Изменить размер шрифта - +
Тот похлопал голубыми глазами, потихоньку принимая нормальную окраску, провел рукой по волосам, закурил и сбросил столбик пепла в освободившуюся салатницу с остатками майонеза и перышками лука на стенках. После чего заговорил, вспомнив о том, что он ученый и к жизни должен относиться соответственно:

— Случилось что-то страшное. На заднем дворе лежит Пират… вокруг него лужа крови. И… короче, Андрея нигде нет. А рядом топор весь в крови. Шашлыки уже в угли превратились. Вот и все.

Да, действительно, вот и все. И если это не бредовая фантазия одурманенного алкоголем Ваньки, то вечеринка принимает чересчур зловещий оборот. В духе так почитаемого современностью Стивена Кинга.

— Сегодня первое апреля? — как-то жалобно и тускло обратилась к собравшимся Галина. Даже волосы ее неожиданно потускнели.

— Таким шуткам не время и не место! — рявкнул Мародерский, в янтарных глазах которого отразилось ужасное предположение. А я поднялась, стремясь помешать разрастанию всеобщего маразма, и вышла на задний двор.

Собака и впрямь лежала в луже крови. И при взгляде на нее становилось плохо, а шашлыку явно захотелось выпрыгнуть из желудка. Но я достаточно насмотрелась подобных зрелищ за время работы частным детективом и теперь сумела удержать себя в руках, а шашлык в желудке. На это, правда, потребовалось немалое усилие воли. Я сразу же протрезвела, звон в голове, как и дурман от общества Мародерского, разом улетучились. Топор в кровавой лужице выглядел… не сказать чтобы страшно, скорее, как-то странно. Бедняга Пират лежал рядом, уже окостеневший. Его недавно подвижное тело замерло навечно, приняв до странности угодливую позу, словно несчастное животное о чем-то молило повергшую его руку.

Тут же во мне включился профессионализм, выработавшийся за годы работы. Так, если снаружи никто пройти не мог, значит, убийца среди нас. Поручиться я могу только за двоих — за себя и Сидоренко.

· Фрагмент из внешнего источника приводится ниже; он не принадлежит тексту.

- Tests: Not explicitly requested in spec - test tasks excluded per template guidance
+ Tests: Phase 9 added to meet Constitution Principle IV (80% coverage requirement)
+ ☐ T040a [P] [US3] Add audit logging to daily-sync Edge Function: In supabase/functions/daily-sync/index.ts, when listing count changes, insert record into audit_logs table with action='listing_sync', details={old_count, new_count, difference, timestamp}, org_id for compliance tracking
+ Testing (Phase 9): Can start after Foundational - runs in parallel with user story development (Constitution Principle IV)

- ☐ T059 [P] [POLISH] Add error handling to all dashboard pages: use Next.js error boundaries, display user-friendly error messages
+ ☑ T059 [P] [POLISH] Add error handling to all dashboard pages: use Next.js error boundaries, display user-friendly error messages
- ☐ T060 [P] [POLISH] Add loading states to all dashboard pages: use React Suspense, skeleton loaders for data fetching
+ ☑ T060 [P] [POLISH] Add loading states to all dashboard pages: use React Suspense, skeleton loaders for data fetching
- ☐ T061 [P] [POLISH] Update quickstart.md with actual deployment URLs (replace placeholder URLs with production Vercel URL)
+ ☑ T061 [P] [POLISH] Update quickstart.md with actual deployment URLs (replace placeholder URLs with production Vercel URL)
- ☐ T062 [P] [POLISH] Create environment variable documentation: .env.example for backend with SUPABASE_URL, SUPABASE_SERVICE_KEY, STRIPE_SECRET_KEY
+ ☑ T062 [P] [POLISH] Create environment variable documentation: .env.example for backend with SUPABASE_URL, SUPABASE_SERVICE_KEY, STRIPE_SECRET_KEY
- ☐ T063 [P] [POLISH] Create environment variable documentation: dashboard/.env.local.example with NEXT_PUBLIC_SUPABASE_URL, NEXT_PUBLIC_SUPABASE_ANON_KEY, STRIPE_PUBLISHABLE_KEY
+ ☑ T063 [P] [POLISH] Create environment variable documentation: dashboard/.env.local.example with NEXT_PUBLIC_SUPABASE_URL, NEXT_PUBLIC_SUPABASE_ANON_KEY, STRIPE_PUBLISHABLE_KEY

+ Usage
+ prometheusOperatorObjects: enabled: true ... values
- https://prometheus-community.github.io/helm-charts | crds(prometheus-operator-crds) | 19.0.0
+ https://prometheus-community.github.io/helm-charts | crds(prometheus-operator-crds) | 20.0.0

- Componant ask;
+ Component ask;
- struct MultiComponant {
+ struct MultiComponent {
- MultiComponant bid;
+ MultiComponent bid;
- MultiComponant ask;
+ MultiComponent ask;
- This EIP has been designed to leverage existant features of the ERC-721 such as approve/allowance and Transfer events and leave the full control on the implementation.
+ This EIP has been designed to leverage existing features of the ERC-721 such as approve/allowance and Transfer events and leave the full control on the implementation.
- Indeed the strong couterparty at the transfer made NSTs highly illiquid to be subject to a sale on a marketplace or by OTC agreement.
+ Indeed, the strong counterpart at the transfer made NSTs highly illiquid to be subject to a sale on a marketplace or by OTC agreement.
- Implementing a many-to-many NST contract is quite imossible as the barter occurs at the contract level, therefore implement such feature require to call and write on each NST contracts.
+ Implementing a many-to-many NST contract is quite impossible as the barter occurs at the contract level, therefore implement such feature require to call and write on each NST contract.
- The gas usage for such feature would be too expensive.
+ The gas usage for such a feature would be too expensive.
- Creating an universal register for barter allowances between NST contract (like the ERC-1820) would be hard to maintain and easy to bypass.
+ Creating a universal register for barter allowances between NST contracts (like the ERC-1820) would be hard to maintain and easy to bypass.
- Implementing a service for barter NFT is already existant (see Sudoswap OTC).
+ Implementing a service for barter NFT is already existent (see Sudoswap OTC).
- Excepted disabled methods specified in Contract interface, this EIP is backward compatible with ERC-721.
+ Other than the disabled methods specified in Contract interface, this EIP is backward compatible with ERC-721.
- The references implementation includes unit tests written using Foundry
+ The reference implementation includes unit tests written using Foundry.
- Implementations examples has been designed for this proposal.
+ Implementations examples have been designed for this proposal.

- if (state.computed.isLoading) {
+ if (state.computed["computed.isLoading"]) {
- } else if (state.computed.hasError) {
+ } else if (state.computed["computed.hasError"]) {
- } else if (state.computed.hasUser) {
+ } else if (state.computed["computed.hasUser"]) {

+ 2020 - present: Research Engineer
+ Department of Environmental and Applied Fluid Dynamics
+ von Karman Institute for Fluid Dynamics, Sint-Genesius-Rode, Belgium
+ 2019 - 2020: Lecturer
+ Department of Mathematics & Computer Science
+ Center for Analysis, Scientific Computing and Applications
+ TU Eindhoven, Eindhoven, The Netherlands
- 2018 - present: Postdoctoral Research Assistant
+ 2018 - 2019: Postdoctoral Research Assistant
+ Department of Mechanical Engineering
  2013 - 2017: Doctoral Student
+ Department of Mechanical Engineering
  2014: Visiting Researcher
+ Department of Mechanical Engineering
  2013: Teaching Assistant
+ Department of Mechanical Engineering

Ванька не способен на убийство, его тошнит от одного вида или запаха крови. Ну а я занимаюсь расследованиями и к киллерскому ремеслу равнодушна. Потому что если кого-то убью, придется расследовать собственное преступление и наказывать саму себя.

Да-а, замечательно вечер закончился. Шашлыки, водочка труп и… Стоп, труп собаки здесь есть, это ладно. Но где же тело Перцевого? Или он сам, если жив?

— Не подходить! — боковым зрением уловив шаги, рявкнула я, и Мародерский испуганно отпрыгнул в сторону. — Звоните в милицию, это в любом случае странное дело, — заявила я, приняв на себя командование ситуацией. И пробежалась взглядом по лицам компании, тоже вышедшей из домика. Такие разные лица. Растерянное — у Сидоренко, напряженные — у Могилевского и Лавкина, напуганное — у Галы. Только Астраханцева была невозмутима, подобно статуе. Светка явно еще не сообразила, как реагировать и что думать, но в озорных ее глазах уже скапливались слезинки. И я — командующий этой странной армией, единственный трезвомыслящий и знающий, что делать, человек.

Герман среагировал первым. Выудив из кармана мобильник, он настучал номер и отрапортовал напряженным, звенящим голосом:

— Произошло убийство. Исчез человек. Адрес…

Я удовлетворенно кивнула и заявила:

— В доме ничего не трогать. Идемте в комнату, пусть милиция разбирается.

Все последовали моему совету, прозвучавшему в форме приказа. Только Анастасия Астраханцева, задержавшись, поинтересовалась приглушенным голосом:

— Откуда такая уверенность в себе и способность справиться с ситуацией?

Ну надо же, а она сохраняет хладнокровие! Впрочем, я ведь тоже его сохраняю, так что это еще не повод подозревать ее. Хотя… Неужели я начала кого-то подозревать? Включился рефлекс — расследовать преступление, особенно когда оно произошло у тебя под самым носом.